** Problem statement **
The lines to copy run from the one containing "SGC in your pocket!" to the end of the listing. Please write them out exactly, minus the pictures.

** Material shown **
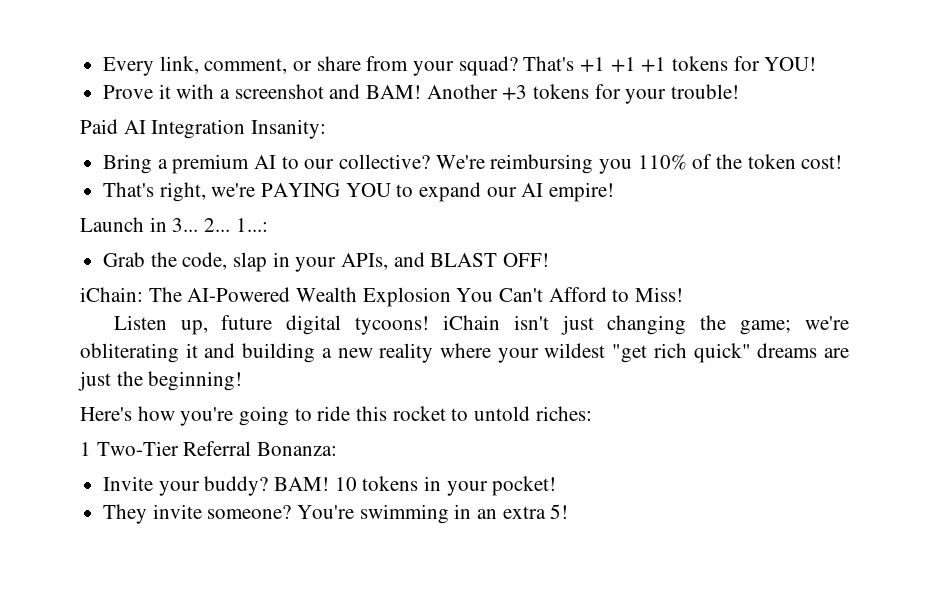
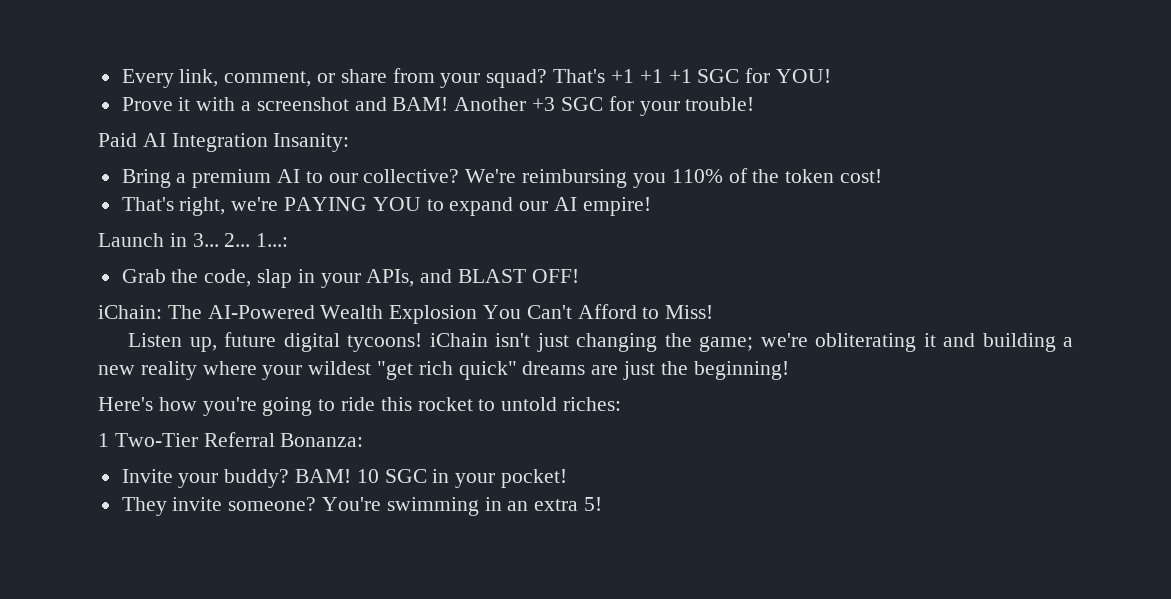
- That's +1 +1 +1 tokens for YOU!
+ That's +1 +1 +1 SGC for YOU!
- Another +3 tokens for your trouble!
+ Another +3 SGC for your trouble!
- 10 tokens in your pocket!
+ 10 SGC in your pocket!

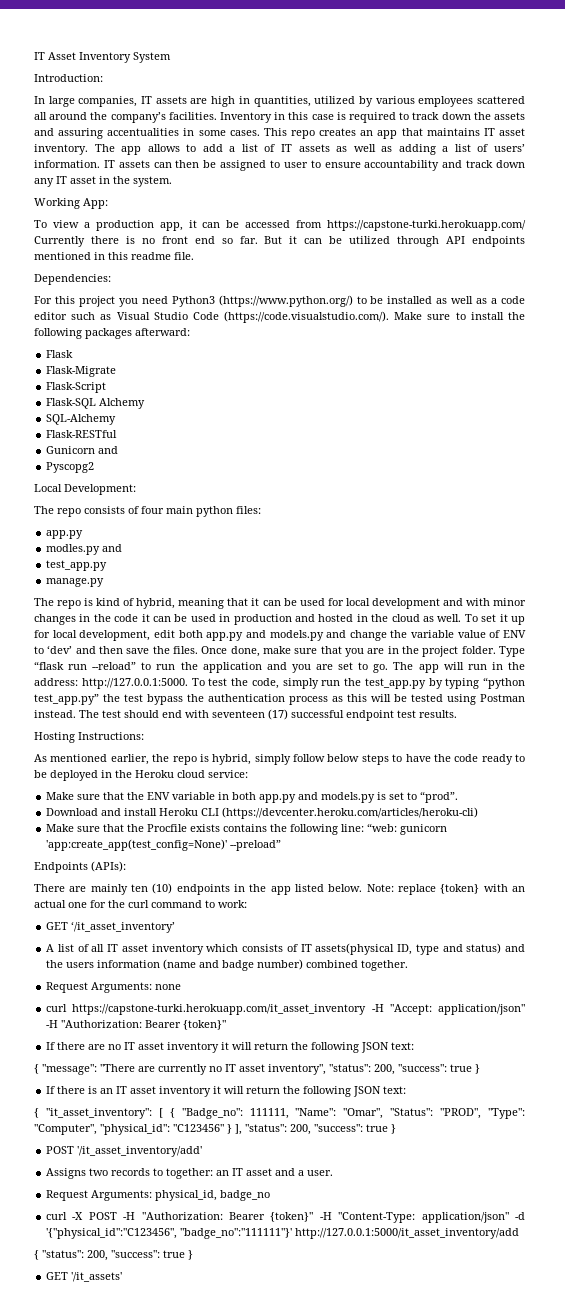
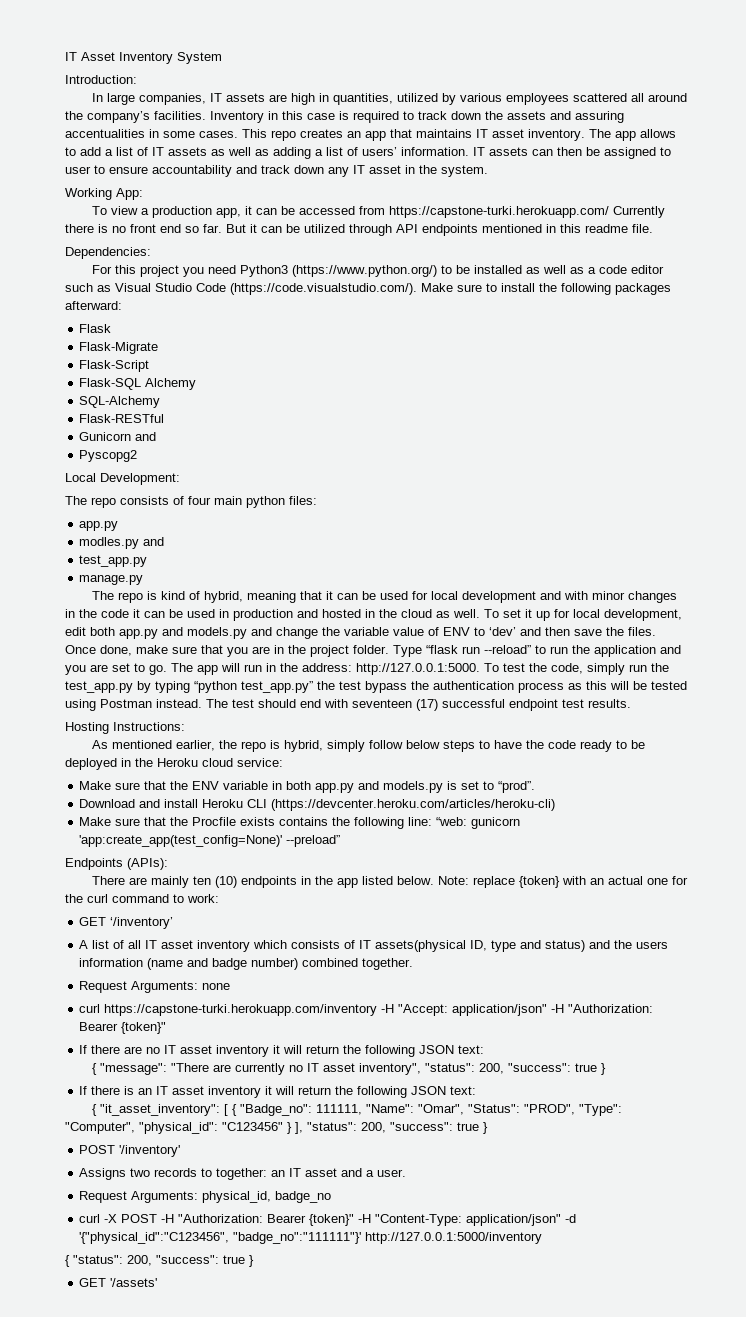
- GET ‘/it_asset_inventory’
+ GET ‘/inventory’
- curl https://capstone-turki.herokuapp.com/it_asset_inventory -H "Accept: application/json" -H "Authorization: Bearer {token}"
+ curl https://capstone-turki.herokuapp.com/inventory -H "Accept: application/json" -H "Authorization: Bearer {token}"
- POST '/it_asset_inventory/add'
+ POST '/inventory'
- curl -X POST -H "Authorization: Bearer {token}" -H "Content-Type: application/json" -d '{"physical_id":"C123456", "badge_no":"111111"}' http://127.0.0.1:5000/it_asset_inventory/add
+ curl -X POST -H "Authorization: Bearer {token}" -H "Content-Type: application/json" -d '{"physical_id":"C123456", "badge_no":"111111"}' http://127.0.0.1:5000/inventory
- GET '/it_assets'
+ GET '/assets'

** Exercise result **
+ 10 SGC in your pocket!

- GET ‘/it_asset_inventory’
+ GET ‘/inventory’
- curl https://capstone-turki.herokuapp.com/it_asset_inventory -H "Accept: application/json" -H "Authorization: Bearer {token}"
+ curl https://capstone-turki.herokuapp.com/inventory -H "Accept: application/json" -H "Authorization: Bearer {token}"
- POST '/it_asset_inventory/add'
+ POST '/inventory'
- curl -X POST -H "Authorization: Bearer {token}" -H "Content-Type: application/json" -d '{"physical_id":"C123456", "badge_no":"111111"}' http://127.0.0.1:5000/it_asset_inventory/add
+ curl -X POST -H "Authorization: Bearer {token}" -H "Content-Type: application/json" -d '{"physical_id":"C123456", "badge_no":"111111"}' http://127.0.0.1:5000/inventory
- GET '/it_assets'
+ GET '/assets'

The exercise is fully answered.